Task directions> Pull every line that holds the word "something" from the entries.

Records for this exercise>
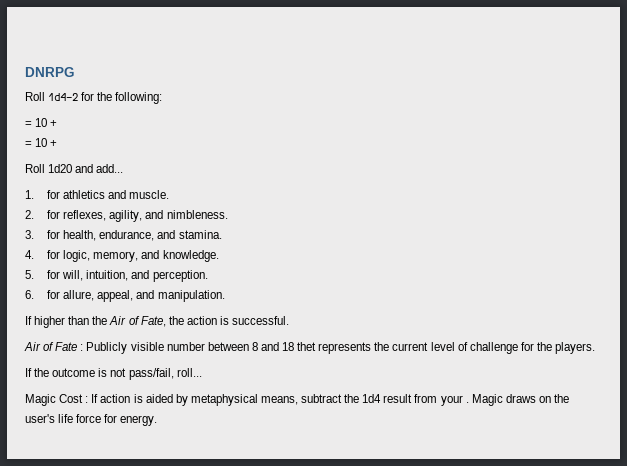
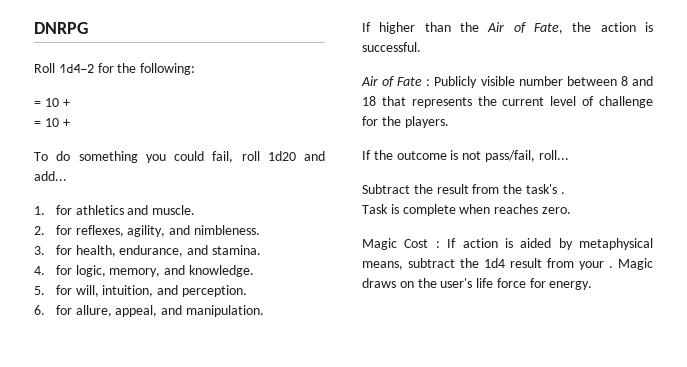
[25,164,45,173] Roll -> [34,151,260,163] To do something you could fail, roll
[297,342,317,351] thet -> [381,96,406,106] that
(202, 372) none -> [362,184,565,194] [362,204,571,216] // Subtract the result from the task's . // Task is complete when reaches zero.

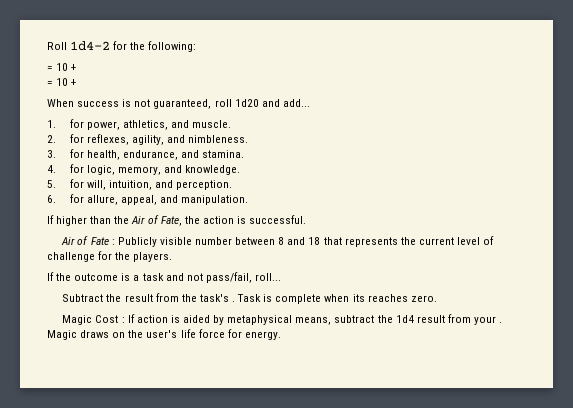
[34,22,88,34] DNRPG // -> (47, 46) none
[34,151,234,163] To do something you could fail, -> [47,99,212,109] When success is not guaranteed,
[75,205,124,215] athletics -> [86,120,168,130] power, athletics,
(459, 155) none -> [133,273,184,281] a task and
(565, 193) // -> (235, 301) none
(491, 209) none -> [352,294,365,302] its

Answer to this exercise>
[25,164,45,173] Roll -> [34,151,260,163] To do something you could fail, roll
[34,151,234,163] To do something you could fail, -> [47,99,212,109] When success is not guaranteed,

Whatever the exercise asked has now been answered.